**HOW TO COMPLETE THIS TASK:**
Once the line containing "discount: 2.00 -> none" is found in the listing below, return it and each line after it through the last, exactly as given.

**PROVIDED INFORMATION:**
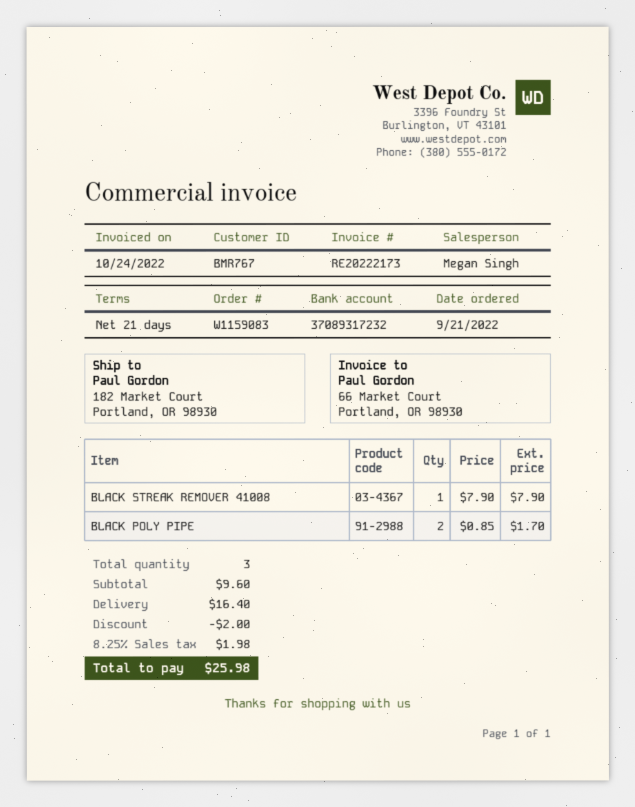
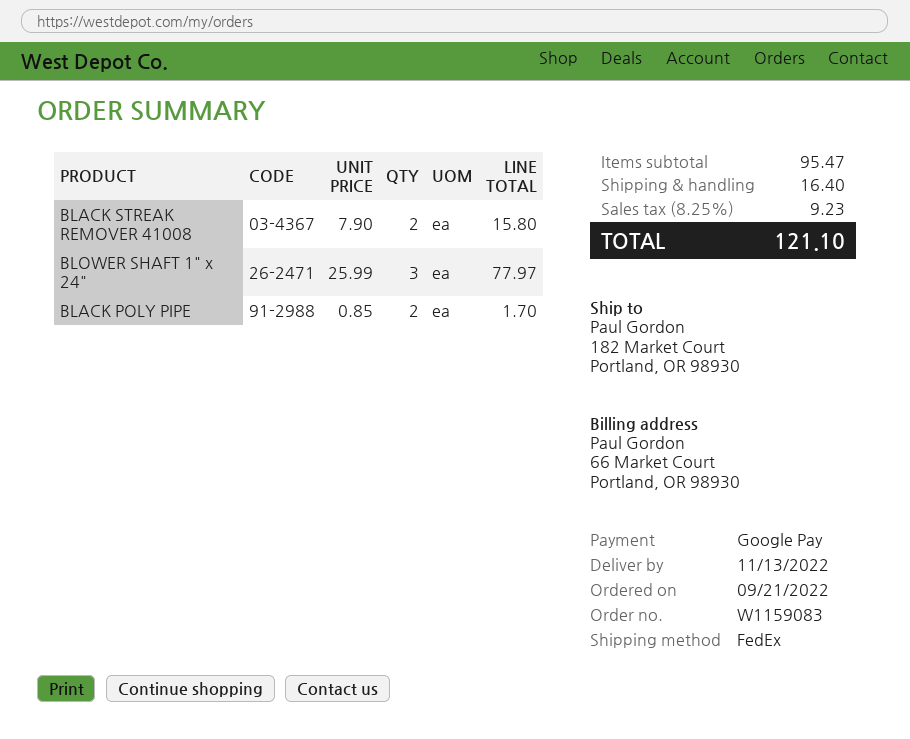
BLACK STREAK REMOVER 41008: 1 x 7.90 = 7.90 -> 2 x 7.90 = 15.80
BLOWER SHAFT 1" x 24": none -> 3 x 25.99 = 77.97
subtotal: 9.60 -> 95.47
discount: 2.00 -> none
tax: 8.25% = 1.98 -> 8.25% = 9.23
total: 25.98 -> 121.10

**TASK OUTPUT:**
discount: 2.00 -> none
tax: 8.25% = 1.98 -> 8.25% = 9.23
total: 25.98 -> 121.10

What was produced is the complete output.